4. ORDERING, DELIVERY & INVOICING
4.1 Telaxis shall order the Products under this Agreement by placing a Purchase
Order. The Purchase Order shall not be in conflict with the terms of this
Agreement. The Purchase Order shall be either in writing or by facsimile.
Each Purchase Order will state:
4.1.1 the type and quantity of Products required
4.1.2 the shipping address
4.1.3 the purchase price of Products
4.1.4 a reference to this Agreement
Telaxis shall place an initial Purchase Order under this Agreement in
accordance with Schedule 1 within 30 days of execution of this Agreement.
Delivery dates for Products will be determined in accordance with
Article 8.
4.2 The Supplier shall accept and acknowledge in writing within 5 business days
each Purchase Order placed in accordance with Section 4.1.
4.3 The terms of all purchases and Deliveries shall be FCA in accordance with
Incoterms 1990.
5. FORCE MAJEURE
Not withstanding anything contained herein or in any Schedule to the
contrary, neither party will be liable for any delay or non performance of
its obligations under this Agreement as a result of circumstances caused by
a Force Majeure event.
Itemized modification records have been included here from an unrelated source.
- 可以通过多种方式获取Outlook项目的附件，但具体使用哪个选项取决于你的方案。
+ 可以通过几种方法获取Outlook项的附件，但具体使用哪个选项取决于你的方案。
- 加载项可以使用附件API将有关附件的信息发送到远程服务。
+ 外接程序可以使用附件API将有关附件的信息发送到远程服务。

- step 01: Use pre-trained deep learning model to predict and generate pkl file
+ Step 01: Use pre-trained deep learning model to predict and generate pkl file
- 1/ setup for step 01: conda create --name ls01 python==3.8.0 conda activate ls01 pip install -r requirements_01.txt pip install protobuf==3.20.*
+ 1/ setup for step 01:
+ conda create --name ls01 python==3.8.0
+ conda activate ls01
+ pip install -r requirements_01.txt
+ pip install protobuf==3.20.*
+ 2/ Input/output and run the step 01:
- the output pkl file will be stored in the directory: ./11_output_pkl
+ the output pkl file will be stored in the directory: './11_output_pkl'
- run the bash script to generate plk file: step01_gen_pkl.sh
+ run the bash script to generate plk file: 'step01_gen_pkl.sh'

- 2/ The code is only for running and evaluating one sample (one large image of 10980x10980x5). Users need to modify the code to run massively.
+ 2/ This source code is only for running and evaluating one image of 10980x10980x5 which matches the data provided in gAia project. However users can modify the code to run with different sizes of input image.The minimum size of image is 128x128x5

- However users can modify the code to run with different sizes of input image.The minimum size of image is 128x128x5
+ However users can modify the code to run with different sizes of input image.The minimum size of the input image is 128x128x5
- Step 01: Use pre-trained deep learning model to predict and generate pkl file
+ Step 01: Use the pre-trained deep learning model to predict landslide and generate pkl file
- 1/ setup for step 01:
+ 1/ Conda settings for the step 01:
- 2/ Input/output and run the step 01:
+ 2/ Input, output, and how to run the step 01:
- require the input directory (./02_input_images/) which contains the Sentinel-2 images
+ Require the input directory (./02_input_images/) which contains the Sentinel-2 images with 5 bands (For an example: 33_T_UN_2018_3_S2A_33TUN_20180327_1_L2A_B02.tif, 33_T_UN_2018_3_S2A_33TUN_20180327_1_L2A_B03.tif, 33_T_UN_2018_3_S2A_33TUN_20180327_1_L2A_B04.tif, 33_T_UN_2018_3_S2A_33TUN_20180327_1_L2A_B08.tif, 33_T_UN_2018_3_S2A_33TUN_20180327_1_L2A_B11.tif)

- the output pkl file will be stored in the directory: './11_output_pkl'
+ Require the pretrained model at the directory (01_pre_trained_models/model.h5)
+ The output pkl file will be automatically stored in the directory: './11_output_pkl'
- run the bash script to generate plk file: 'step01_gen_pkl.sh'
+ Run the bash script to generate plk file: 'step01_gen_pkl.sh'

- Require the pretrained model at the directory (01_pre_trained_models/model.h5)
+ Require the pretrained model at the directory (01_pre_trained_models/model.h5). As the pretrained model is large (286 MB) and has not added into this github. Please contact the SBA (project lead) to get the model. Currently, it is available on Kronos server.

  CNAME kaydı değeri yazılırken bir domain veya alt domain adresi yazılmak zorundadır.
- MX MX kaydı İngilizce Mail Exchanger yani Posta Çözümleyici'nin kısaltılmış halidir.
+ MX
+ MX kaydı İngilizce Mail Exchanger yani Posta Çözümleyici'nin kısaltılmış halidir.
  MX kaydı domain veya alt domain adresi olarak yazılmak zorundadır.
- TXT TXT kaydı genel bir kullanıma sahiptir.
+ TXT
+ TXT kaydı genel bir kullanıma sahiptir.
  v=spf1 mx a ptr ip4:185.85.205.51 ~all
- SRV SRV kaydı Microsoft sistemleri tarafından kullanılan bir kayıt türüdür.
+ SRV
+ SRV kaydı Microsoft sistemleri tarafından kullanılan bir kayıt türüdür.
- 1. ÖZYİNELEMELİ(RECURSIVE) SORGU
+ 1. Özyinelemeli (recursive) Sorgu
In these circumstances the party affected by a Force
Majeure event must promptly notify the other party in writing of the reason
for its delay and its likely duration. The delaying party's obligations
shall be suspended during the period of delay. Force Majeure shall not
apply to payment due for Products ordered by Telaxis and shipped by
Supplier and shall not apply to payment of cancellation charge identified
in Schedule 1.
6. ACCEPTANCE TEST
6.1 Prior to Delivery of Products by Supplier to Telaxis, Supplier shall
conduct Acceptance Tests to ensure that Products meet their specifications.
6.2 Both the Supplier and Telaxis shall each appoint a representative who shall
liaise and co-operate with each other in all matters pertaining to
Acceptance Testing.
6.3 The Supplier shall allow Telaxis to attend and witness Acceptance Tests at
the Supplier's premises or any of the Supplier's subcontractors premises if
it so wishes. Telaxis shall give Supplier 5 working days written notice of
its intention to witness Acceptance Tests.
6.4 Product acceptance shall occur or be deemed to occur upon Delivery of
Product.
7. QUALITY REQUIREMENTS
The Supplier shall comply with ISO 9001 requirements when performing its
obligations under this Agreement.
8. PRODUCTION DELIVERY SCHEDULE
8.1 The parties will finalize a Production Delivery Schedule for each Product
upon issuance of each Purchase Order or Release to Manufacturing of that
Product, whichever comes later.
[***] Confidential Treatment Requested.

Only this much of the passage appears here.